Rasa senang dan bahagia, mungkin kata yang cocok untuk diucapkan karena bisa melihat (menengok) pemandangan langka satwa saat satwa dilindungi yang  juga boleh dikata sudah mulai langka. Satwa itu bernama kelasi, entah sengaja atau tidak, yang pasti satwa dilindungi tersebut bertandang di hutan tempat kami, minggu lalu (18/9), di kantor Yayasan Palung, Desa Pampang Harapan, Sukadana, KKU. Â
Dengan suaranya yang khas seperti orang tertawa, kelasi sedikit menjauh menegur saya ketika saya berusaha untuk mendekatinya. Namun, senang dan bahagianya saya, karena bisa mendapatkan kesempatan untuk bertemu dan mengabadikan foto tiga ekor kelasi tersebut. Diperkirakan, kelasi  tiga ekor tersebut adalah satu keluarga. Terdiri dari induk, anak dan pejantan.

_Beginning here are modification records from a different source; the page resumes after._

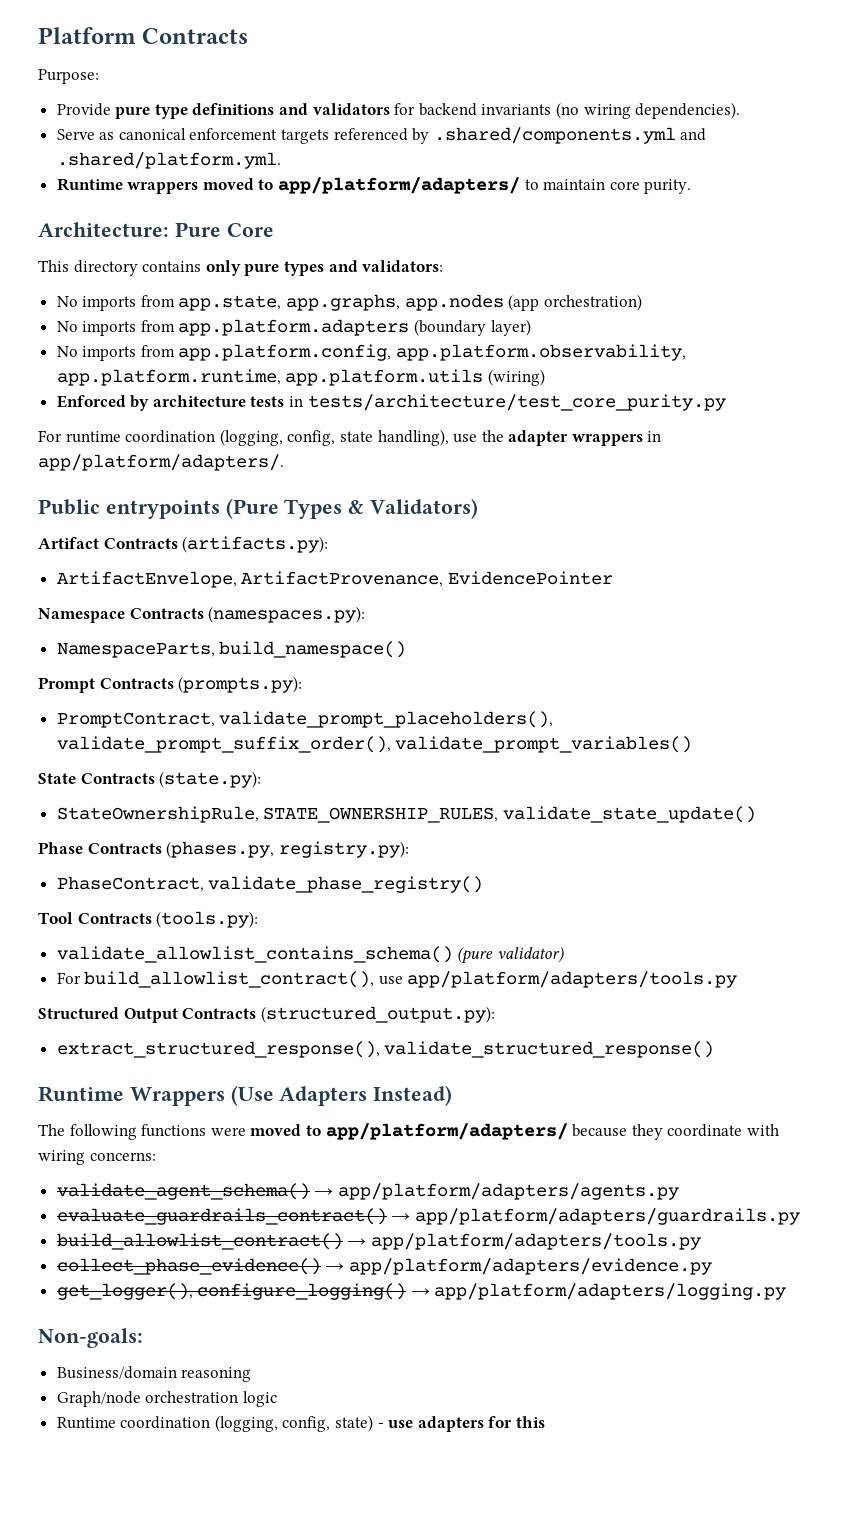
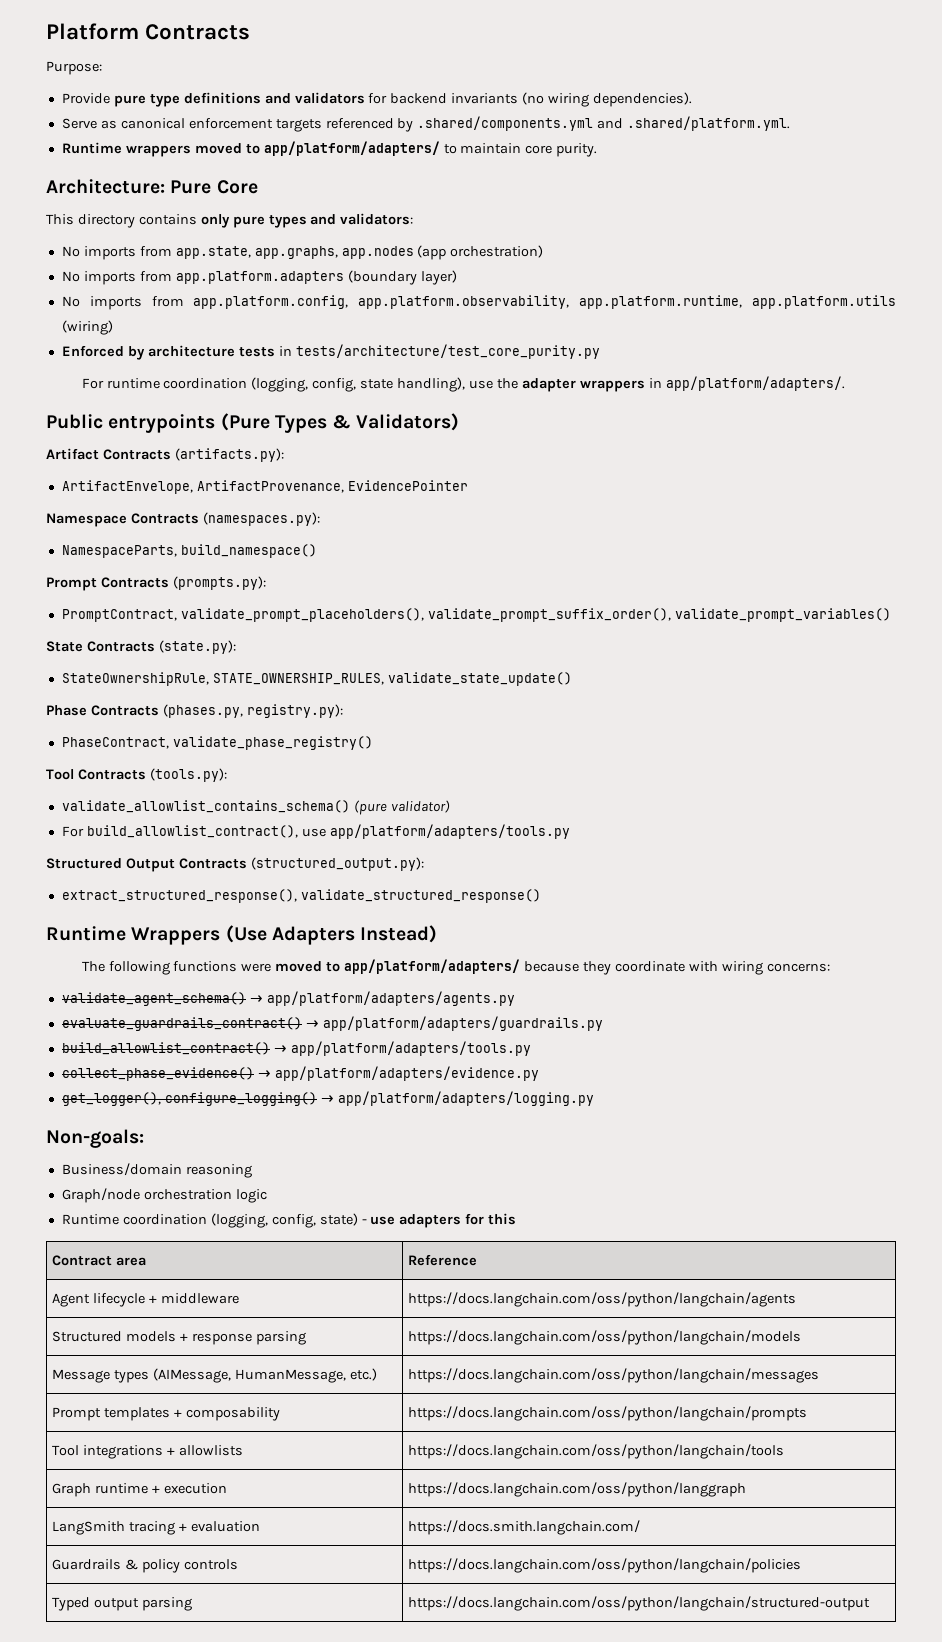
+ Contract area | Reference
+ Agent lifecycle + middleware | https://docs.langchain.com/oss/python/langchain/agents
+ Structured models + response parsing | https://docs.langchain.com/oss/python/langchain/models
+ Message types (AIMessage, HumanMessage, etc.) | https://docs.langchain.com/oss/python/langchain/messages
+ Prompt templates + composability | https://docs.langchain.com/oss/python/langchain/prompts
+ Tool integrations + allowlists | https://docs.langchain.com/oss/python/langchain/tools
+ Graph runtime + execution | https://docs.langchain.com/oss/python/langgraph
+ LangSmith tracing + evaluation | https://docs.smith.langchain.com/
+ Guardrails & policy controls | https://docs.langchain.com/oss/python/langchain/policies
+ Typed output parsing | https://docs.langchain.com/oss/python/langchain/structured-output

Saat saya berjumpa dengan sekelompok kelasi tersebut; senang, bahagia dan mungkin juga sangat beruntung. Namun, satwa langka tersebut cukup jauh jaraknya dengan saya sehingga membuat saya agak kesulitan untuk melihat secara jelas kelasi tersebut, foto yang saya ambil pun agak sedikit kurang jelas. Sekilas, sepertinya keluarga kelasi tersebut sedang bersantai dan mencari kutu ditubuh anaknya.
Seperti diketahui, hutan Kalimantan menjadi tempat habitat (tempat hidup) kelasi. Satwa yang hidup berkelompok ini biasanya menyukai buah-buahan hutan seperti buah rambutan hutan, cempedak dan beberapa jenis buah hutan lainnya.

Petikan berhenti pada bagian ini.